Esse Bolt de ouro terá perdido o brilho?, perguntam-se por sua vez, um pouco por todo o mundo, os que não aceitam vê-lo sair de Londres de cabeça baixa, pela porta do cavalo.
Outros descansam-se sobre os louros até agora conquistados. O jamaicano não perdeu a sua partida fulminante, explosiva, incontrolável.
Ah! Mas parece ter perdido potência entre os 20 e os 40 metros, uma sensação de menor à-vontade, de uma liberdade presa na sua passada de chita nas savanas do Serengueti. Será? Será mesmo?
Quantas vidas terá Bolt, o homem que quis um dia jogar no Manchester United?
“Quero acabar correndo por prazer”, diz ele.
“Quero continuar a ser o centro das atenções”, revela.
“Vou estar pronto, completamente pronto, para os bater a todos na última das minhas corridas”, assevera.
E, em seguida, um discurso que toca na alma de todos os que o têm como ídolo: “É uma sensação estranha, difícil. Entro em cada pista a pensar que vai ser a última vez que corro, que vou à procura da minha medalha. Não falta muito, não falta nada para me sentar nas bancadas e ver correr os outros. Mas é isto. É simplesmente isto! Comovo-me. Não tenham dúvidas: fico comovido, profundamente comovido de cada vez que penso nisto. Queria não mostrar o que sinto. Queria, pela vez derradeira, juntar-me ao público que me apoia e disparar para a última de todas as minhas vitórias. Como no filme ‘Casablanca’, gostava que ainda houvesse para mim Paris. Para mim, que nunca corri em Paris. Não tenho Paris. Nunca vou ter Paris. Tenho-me a mim próprio. E uma vontade, impossível de contrariar, de sair campeão, com o ouro ao peito, a última de todas as voltas de honra sob palmas, sob o agradecimento do público que esteve sempre a meu lado.
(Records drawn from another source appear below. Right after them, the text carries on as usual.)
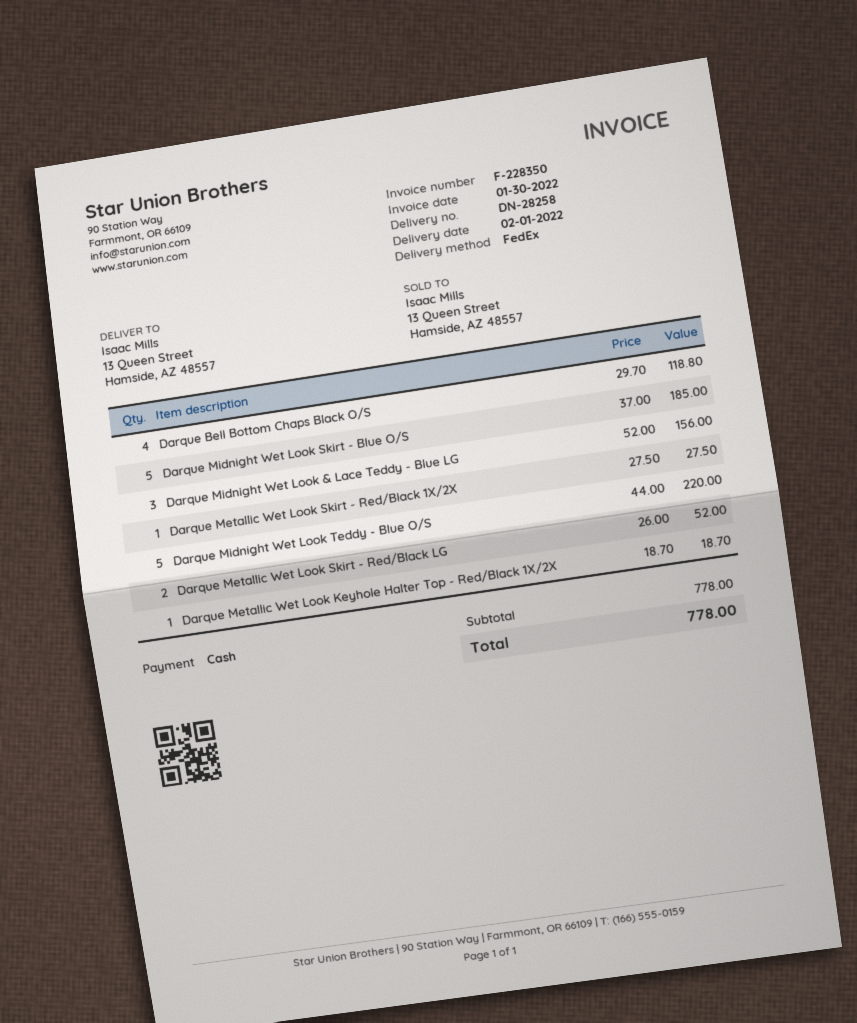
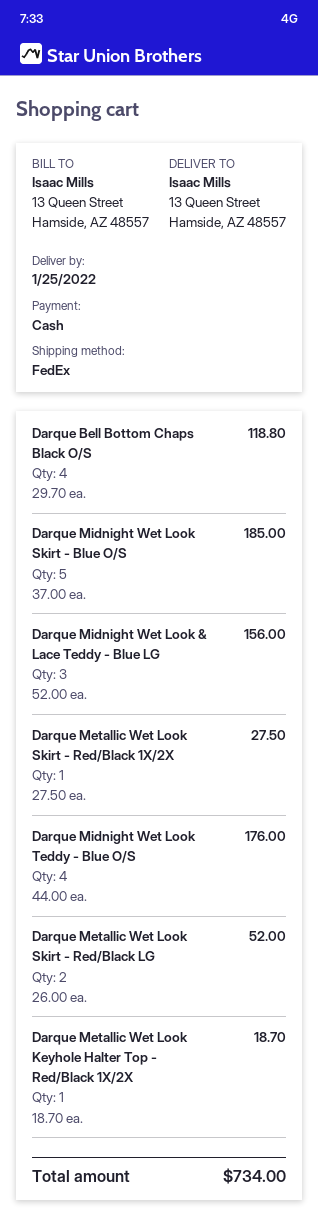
delivery date: 2022-02-01 -> 2022-01-25
Darque Midnight Wet Look Teddy - Blue O/S: 5 x 44.00 = 220.00 -> 4 x 44.00 = 176.00
total: 778.00 -> 734.00

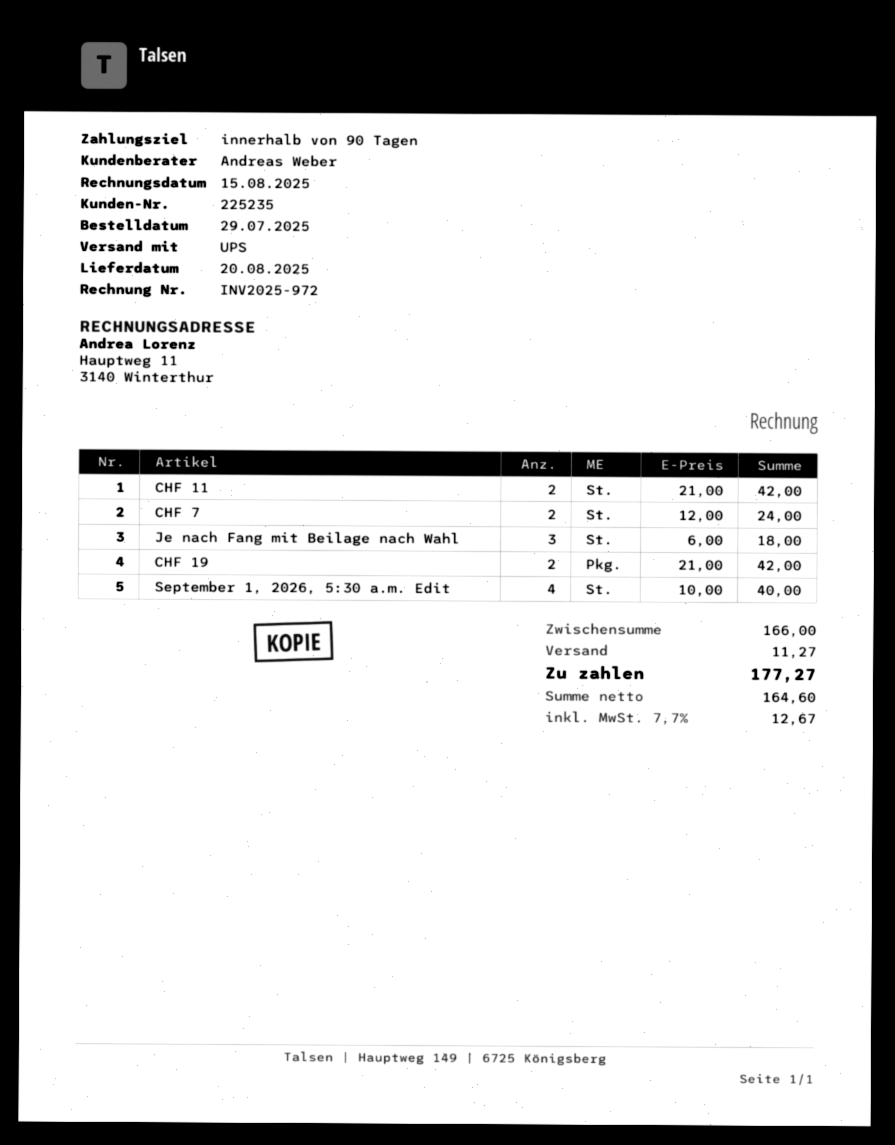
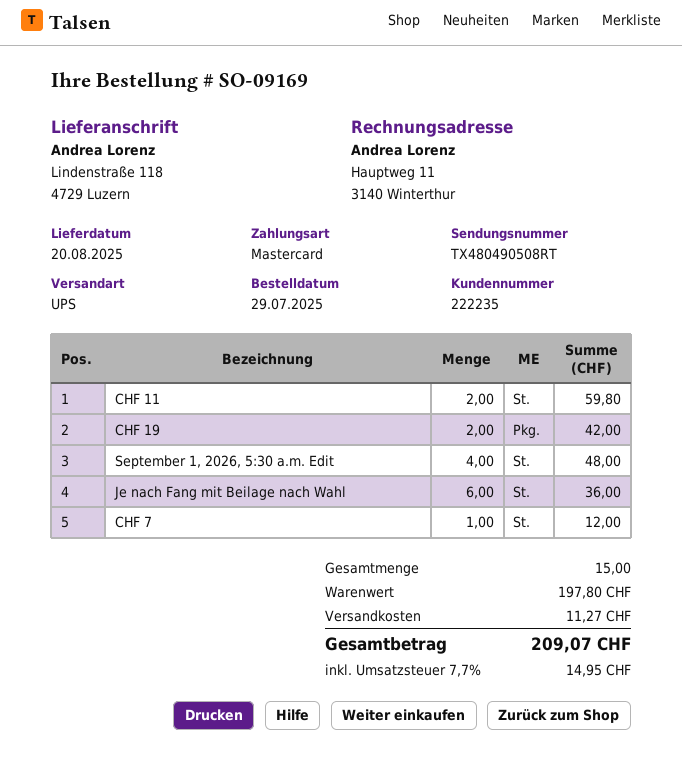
customer number: 225235 -> 222235
CHF 11: 2 for 42.00 -> 2 for 59.80
CHF 7: 2 for 24.00 -> 1 for 12.00
Je nach Fang mit Beilage nach Wahl: 3 for 18.00 -> 6 for 36.00
September 1, 2026, 5:30 a.m. Edit: 4 for 40.00 -> 4 for 48.00
subtotal: 166.00 -> 197.80
tax: 7.7% = 12.67 -> 7.7% = 14.95
total: 177.27 -> 209.07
Eu sei como sonho o meu adeus!”
Adeus
Agosto vai marcar a despedida de Usain Bolt das grandes competições. Sairá pela porta dos vencedores? Ah! Quem duvida disso, mesmo que ele perca? Ou melhor: mesmo que não ganhe.
“Quero ser eu! Quero ser eu! Quero ser sempre eu! Não as minhas estatísticas, as minhas vitórias consecutivas, os meus recordes. Não! Nada disso! Quero só correr o melhor que for possível no momento em que correr for a coisa mais importante. Quero sonhar com a minha partida, à qual mais nenhum poderá responder. Quero sair na frente e acabar na frente e tudo se resumir a isso. Depois, sim, depois vou erguer os braços e continuar a ser eu. Mesmo que nunca mais corra…”
O homem dos grandes momentos!
O homem dos triunfos sem igual!
Usain Bolt: Usain St. Leo Bolt.
Trelawny, 21 de agosto de 1986. Um adeus em agosto…
O poema de Bolt. Mercúrio negro!
Vamos vê-lo em Londres, não tarda.
E saia: Bolt! Que nunca ninguém retire do seu nome o ponto de exclamação! Vamos vê-lo pela última de todas as vezes e não me digam que isso não vos provoca um tremor pela espinha de nunca mais haver nada igual.
Ouro é o seu nome do meio.
Ele que entre em Londres envolvido no aplauso que talvez nenhum como ele mereça.
E saia: Bolt! Que nunca ninguém retire do seu nome o ponto de exclamação!